B) Manual (bedside) tests

These are screening demonstrations only. They do not replace proper lab tests and should be done by trained staff with safety in mind.

  1. Bedside blood-drop peroxide “bubble” test: A drop of your blood is touched with a drop of dilute hydrogen peroxide. Normal catalase makes brisk bubbles (oxygen). Very few bubbles suggest low catalase. This is quick but only qualitative.

  2. Filter-paper catalase spot test (semi-quantitative): A standardized spot card and peroxide give a timed bubble/fizz score. It is still rough, but a bit more consistent than the simple drop test.

  3. Oral swab peroxide test (research/clinical screening): A clinician places a tiny amount of dilute peroxide on an oral swab from the cheek or gum and observes bubble formation. Reduced bubbling can support the suspicion when matched with symptoms. Professional precautions are required to avoid irritation.

C) Laboratory & pathological tests

  1. Red blood cell (RBC) catalase activity assay (spectrophotometry): The gold-standard functional test. It measures how fast your RBCs break down hydrogen peroxide. Very low rate confirms catalase deficiency.

  2. Leukocyte or fibroblast catalase activity: If RBC results need confirmation, catalase can be measured in white cells or skin fibroblasts to rule out RBC-specific artifacts.

  3. CAT gene sequencing: Reads the CAT gene letters to find harmful variants. Confirms inherited acatalasia or hypocatalasia and helps with family counseling.

  4. CAT gene deletion/duplication analysis: Looks for missing or extra gene segments if standard sequencing is normal but activity is very low.

  5. Peroxisomal enzyme panel: Measures other peroxisome enzymes to check for rare peroxisomal disorders that could secondarily affect catalase location or function.

  6. Iron and heme status (CBC, ferritin, transferrin, iron): Low iron can impair heme-containing enzymes like catalase; this helps identify a fixable contributor.

  7. Oxidative stress biomarkers (e.g., malondialdehyde, 8-OHdG) and antioxidant panel (SOD, GPx): Show the balance between oxidants and antioxidants and help tailor supportive care.

  8. Glucose and HbA1c: Screens for diabetes, which can worsen oxidative stress and mouth disease; managing diabetes can reduce flares.

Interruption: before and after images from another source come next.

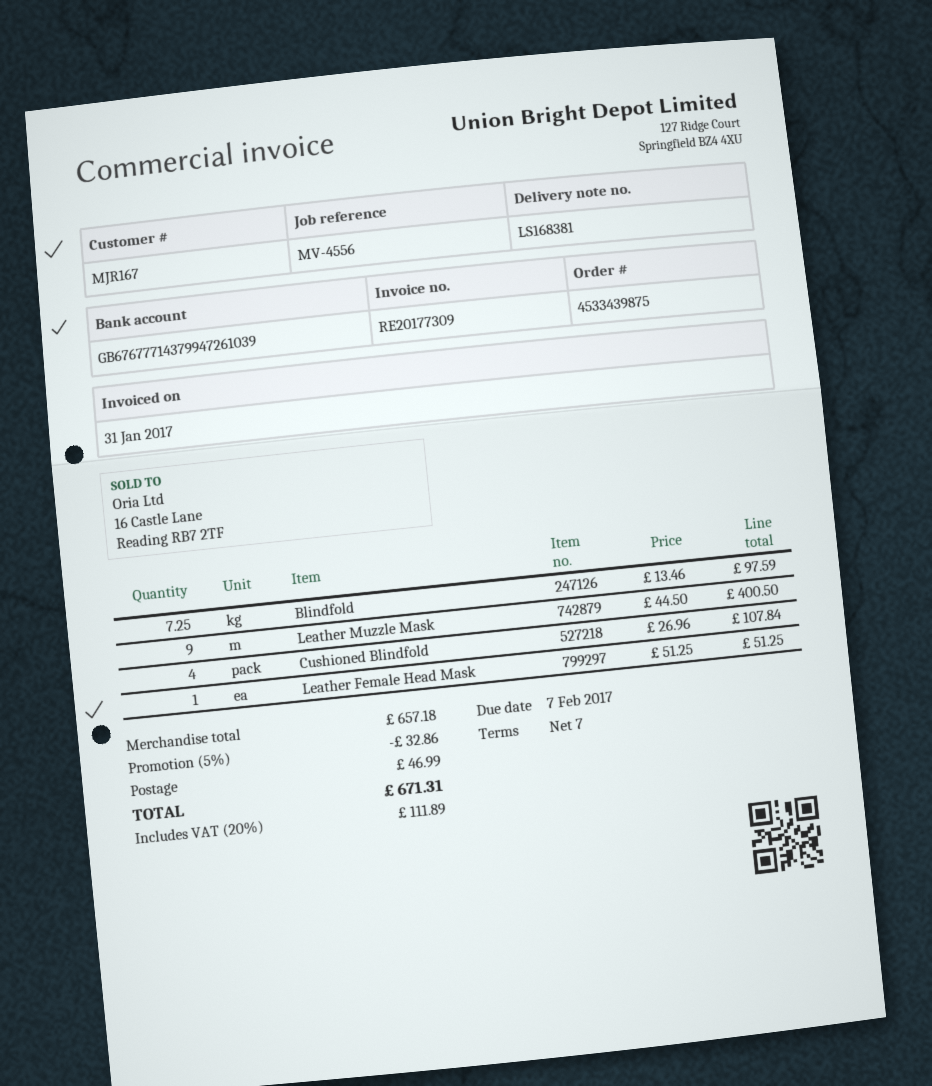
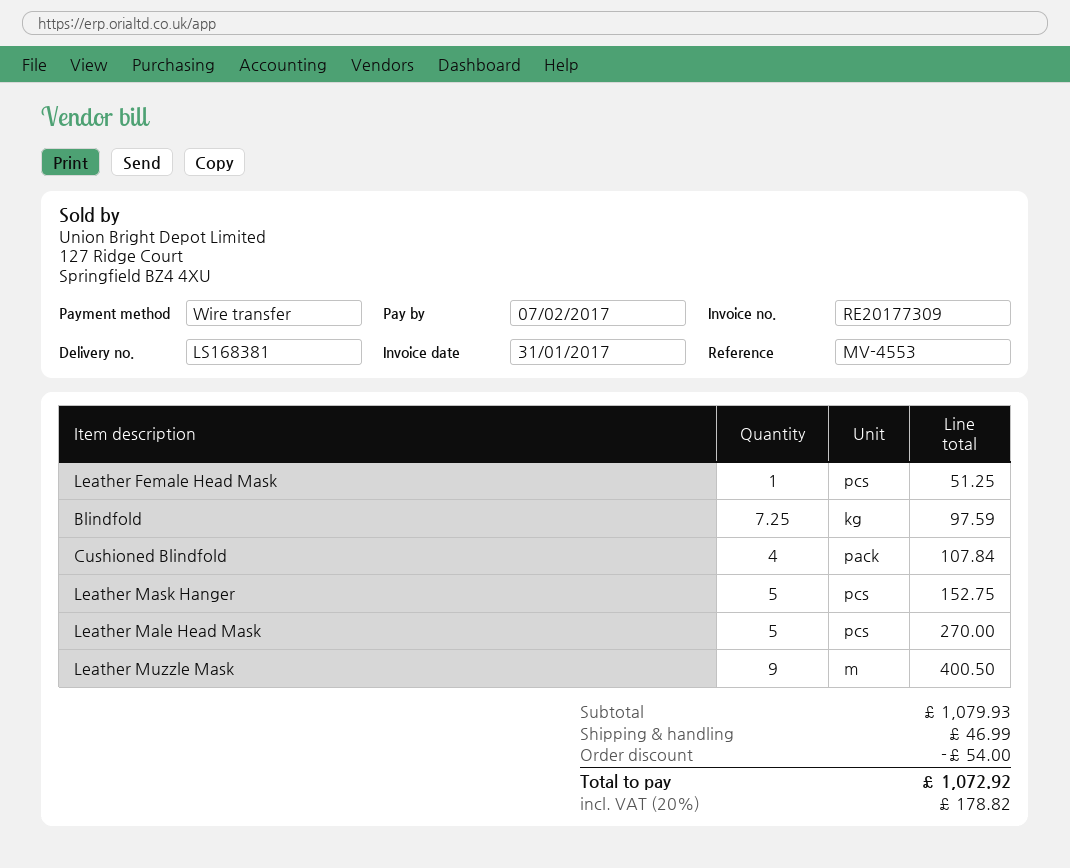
reference: MV-4556 -> MV-4553
Leather Mask Hanger: none -> 5 for 152.75
Leather Male Head Mask: none -> 5 for 270.00
subtotal: 657.18 -> 1079.93
discount: 32.86 -> 54.00
tax: 20% = 111.89 -> 20% = 178.82
total: 671.31 -> 1072.92

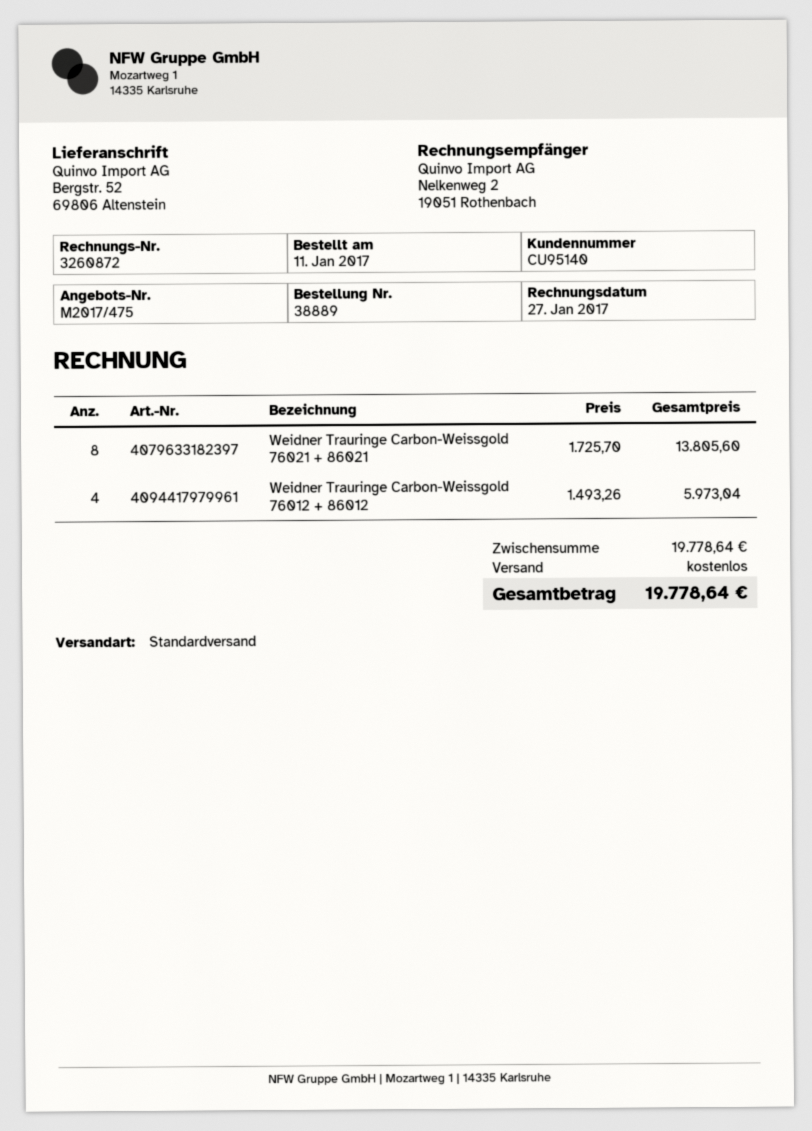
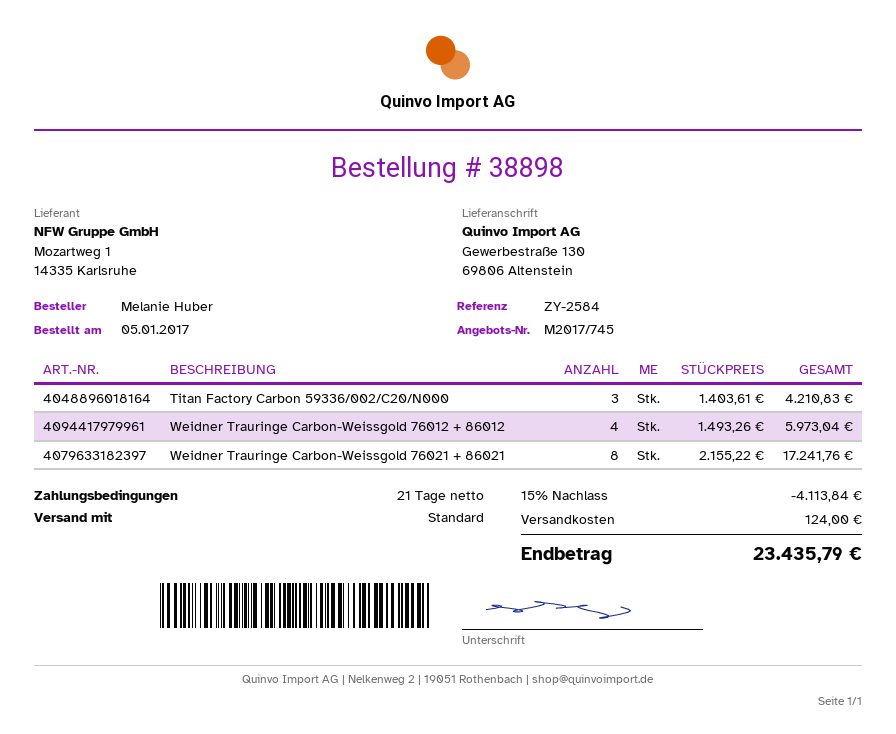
quote number: M2017/475 -> M2017/745
order number: 38889 -> 38898
order date: 2017-01-11 -> 2017-01-05
ship to: Bergstr. 52, 69806 Altenstein -> Gewerbestraße 130, 69806 Altenstein
Weidner Trauringe Carbon-Weissgold 76021 + 86021: 8 x 1725.70 = 13805.60 -> 8 x 2155.22 = 17241.76
Titan Factory Carbon 59336/002/C20/N000: none -> 3 x 1403.61 = 4210.83
discount: none -> 15% = 4113.84
shipping: 0.00 -> 124.00
total: 19778.64 -> 23435.79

  9. Biopsy/culture of an active oral ulcer (when needed): Rules out cancer, deep fungal infection, noma-like infections, or other causes of tissue death; guides targeted antibiotics or antifungals.

D) Electrodiagnostic tests

There is no electrodiagnostic test that directly “measures” catalase. These tests are adjuncts when symptoms point to complications.

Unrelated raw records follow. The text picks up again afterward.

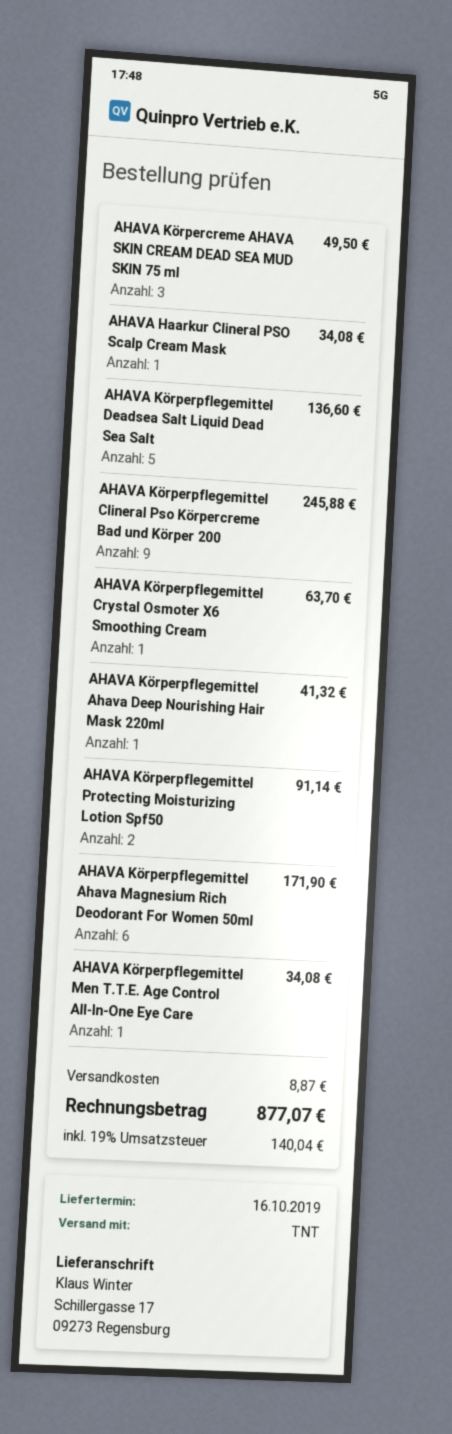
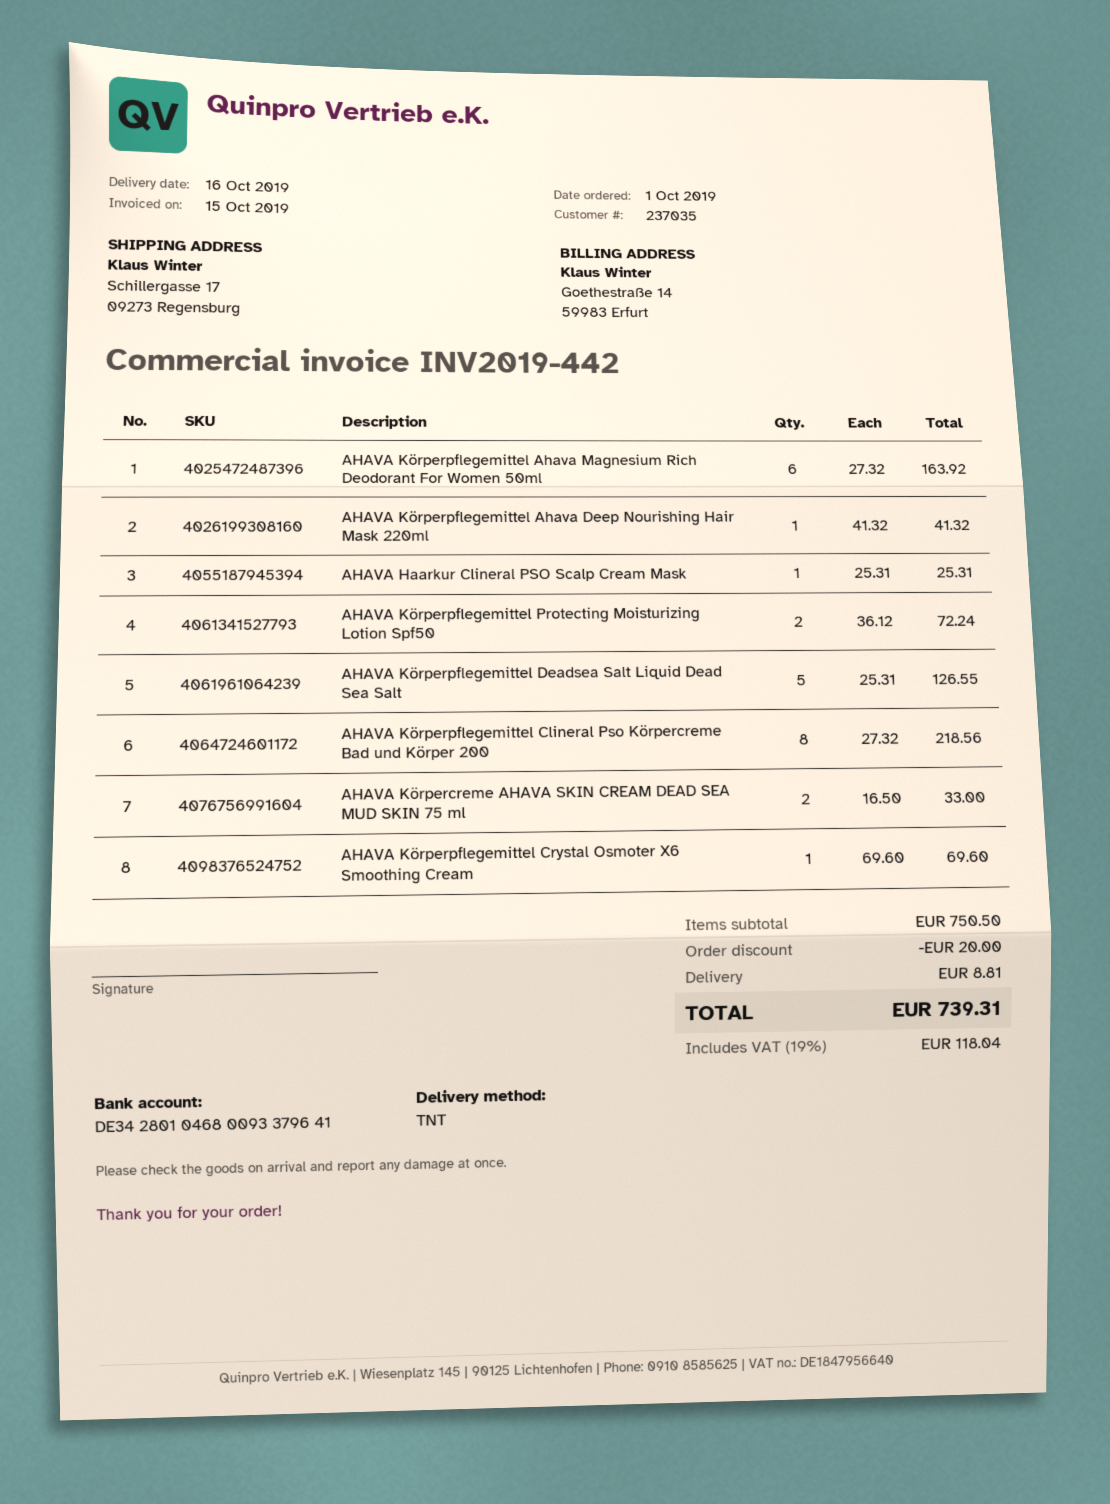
AHAVA Körpercreme AHAVA SKIN CREAM DEAD SEA MUD SKIN 75 ml: 3 for 49.50 -> 2 for 33.00
AHAVA Haarkur Clineral PSO Scalp Cream Mask: 1 for 34.08 -> 1 for 25.31
AHAVA Körperpflegemittel Deadsea Salt Liquid Dead Sea Salt: 5 for 136.60 -> 5 for 126.55
AHAVA Körperpflegemittel Clineral Pso Körpercreme Bad und Körper 200: 9 for 245.88 -> 8 for 218.56
AHAVA Körperpflegemittel Crystal Osmoter X6 Smoothing Cream: 1 for 63.70 -> 1 for 69.60
AHAVA Körperpflegemittel Protecting Moisturizing Lotion Spf50: 2 for 91.14 -> 2 for 72.24
AHAVA Körperpflegemittel Ahava Magnesium Rich Deodorant For Women 50ml: 6 for 171.90 -> 6 for 163.92
AHAVA Körperpflegemittel Men T.T.E. Age Control All-In-One Eye Care: 1 for 34.08 -> none
discount: none -> 20.00
shipping: 8.87 -> 8.81
tax: 19% = 140.04 -> 19% = 118.04
total: 877.07 -> 739.31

  1. Electrocardiogram (ECG): Used during severe infection, dehydration, or pain to monitor heart stress and electrolytes; helpful in urgent care, not for diagnosis of catalase deficiency itself.

  2. Nerve conduction studies/EMG (select cases): If a person with low catalase also has diabetes and nerve symptoms (numbness, burning), this evaluates neuropathy that may complicate mouth care and wound healing.

E) Imaging tests

  1. Dental panoramic X-ray (orthopantomogram): Shows bone loss, hidden dental abscesses, or osteomyelitis around a chronic ulcer or extraction site.

  2. CT or MRI of jaw/neck (for severe or spreading infection): Maps the extent of soft-tissue involvement and guides surgery or drainage if needed.

Non-pharmacological treatments

(15 Physiotherapy/physical & oral care, 5 Mind–body, 2 Gene-therapy/biologic concepts, 3 Educational therapy)

A) Physiotherapy / physical & oral-care strategies

  1. Peroxide-free oral hygiene routine
    Purpose: Prevent ulcers and gum disease without irritating agents.
    Mechanism/benefit: Use a soft toothbrush, non-foaming fluoride toothpaste, and alcohol-free, peroxide-free rinses; this lowers mechanical and chemical injury, which reduces oxidative stress and secondary infection.

  2. Warm saline or baking-soda rinses
    Purpose: Soothe pain, keep pH neutral, and wash debris.
    Mechanism: ½ tsp salt or ½ tsp baking soda in a cup of warm water, swish gently; buffers acids, reduces irritants, and supports healing.

  3. Oral moisture support
    Purpose: Protect dry mouth (xerostomia) that can worsen ulcers.
    Mechanism: Frequent sips of water, sugar-free xylitol lozenges, humidifier at night; saliva protection reduces friction and bacterial overgrowth.

  4. Low-level laser therapy (LLLT/photobiomodulation) for oral ulcers
    Purpose: Speed healing and reduce pain without drugs.
    Mechanism: Safe light doses modulate mitochondrial signaling and local inflammation, encouraging tissue repair.

  5. Cold therapy (ice chips)
    Purpose: Short-term pain relief in active ulcers.
    Mechanism: Mild vasoconstriction numbs area and decreases inflammatory mediators.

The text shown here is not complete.